Last Tuesday just as I was getting off work the one friend I have in my city texted me and told me to come meet her at a bar, there were some friends of hers there that she wanted to introduce me to.  So I went, and when our server walked up I was speechless and a little flabbergasted at how hot he was. It was so bad that every time he walked by I got distracted and found myself staring.  Embarrassingly enough, he caught me on more than one occasion.  Needless to say, I got to meet some new people and stare at a hot man.  

The weekend rolled around and Gigi drove down for a visit Saturday night, she had just gotten back from a week long trip to Puerto Rico with Chuck, Nutter Butter, and some other people.  I was nervous about the trip because I assumed Nutter Butter would hook up with someone and I didn’t know if I was ready to handle hearing that.  She called me when they got back and told me he didn’t do anything so I could rest easy.  When she got to my city on Saturday and we went to lunch she told me that she had a sit down talk with him and was asking what really happened in our relationship.  He basically confirmed my worst fear and what I suspected all along, he just wanted to hook up with me.  It had always been a fantasy of his, that’s all it was to him, he’s also still in love with his ex-girlfriend but she’s married and lives 3000 miles away.  I got used.
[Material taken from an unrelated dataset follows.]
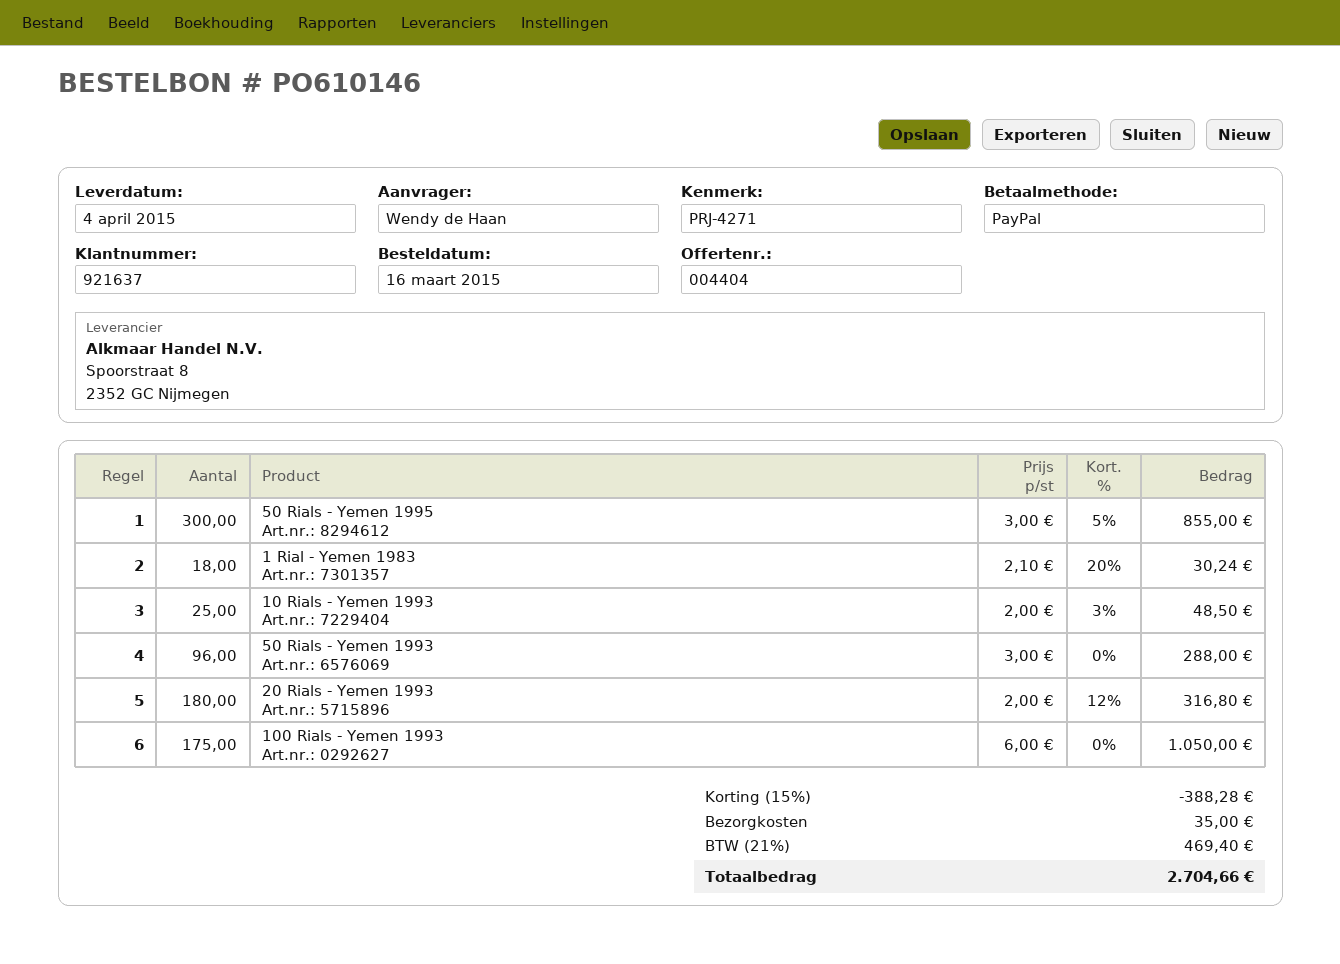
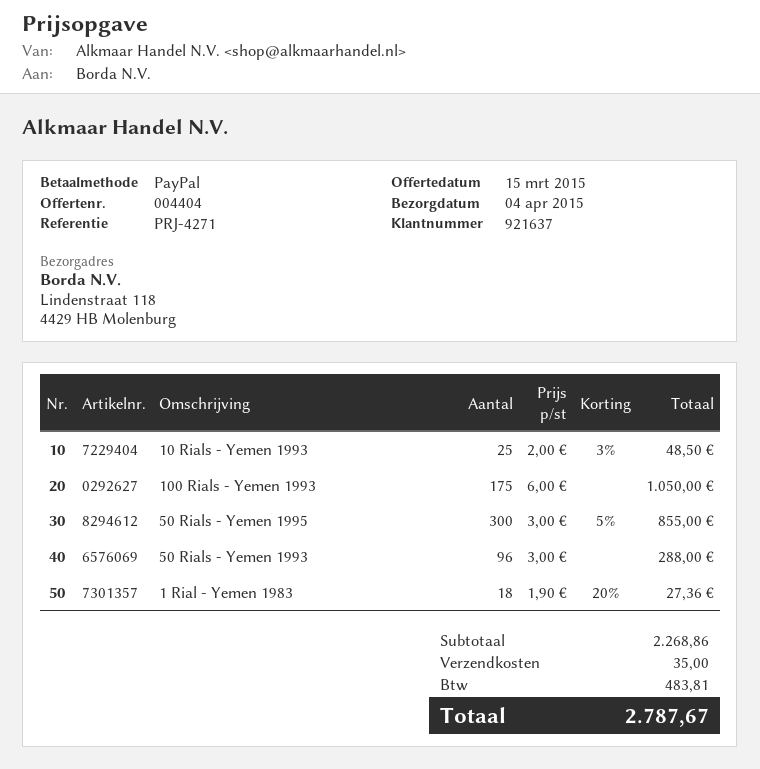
1 Rial - Yemen 1983: 18 x 2.10 - 20% = 30.24 -> 18 x 1.90 - 20% = 27.36
20 Rials - Yemen 1993: 180 x 2.00 - 12% = 316.80 -> none
discount: 15% = 388.28 -> none
tax: 469.40 -> 483.81
total: 2704.66 -> 2787.67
That pissed me off enough to be all, “Lets get wasted tonight and find hot men!!!” And that we did. We went to the same bar from Tuesday and sure enough the same hot server was working and was our server again.  I expressed to Gigi how hot I thought he was and that I kind of have a staring problem and can’t look away, so we came up with a plan for me to start up a conversation with him outside of our drink order.  Earlier that day Betty had forwarded me a dick pic from her exboyfriend.  I had a good laugh because it was the guy standing infront of a mirror full on naked with a flaccid penis.  I couldn’t understand why any guy would send a flaccid penis pic, so that’s what I was going to ask this guy because I can’t break the ice in a non-awkward/not showing him another guy’s penis way.  I showed him the picture and he sat down and analyzed with us.  The rest of the night any time he had a free minute he’d come and sit down to talk with us and hung around for an extra hour after his shift ended.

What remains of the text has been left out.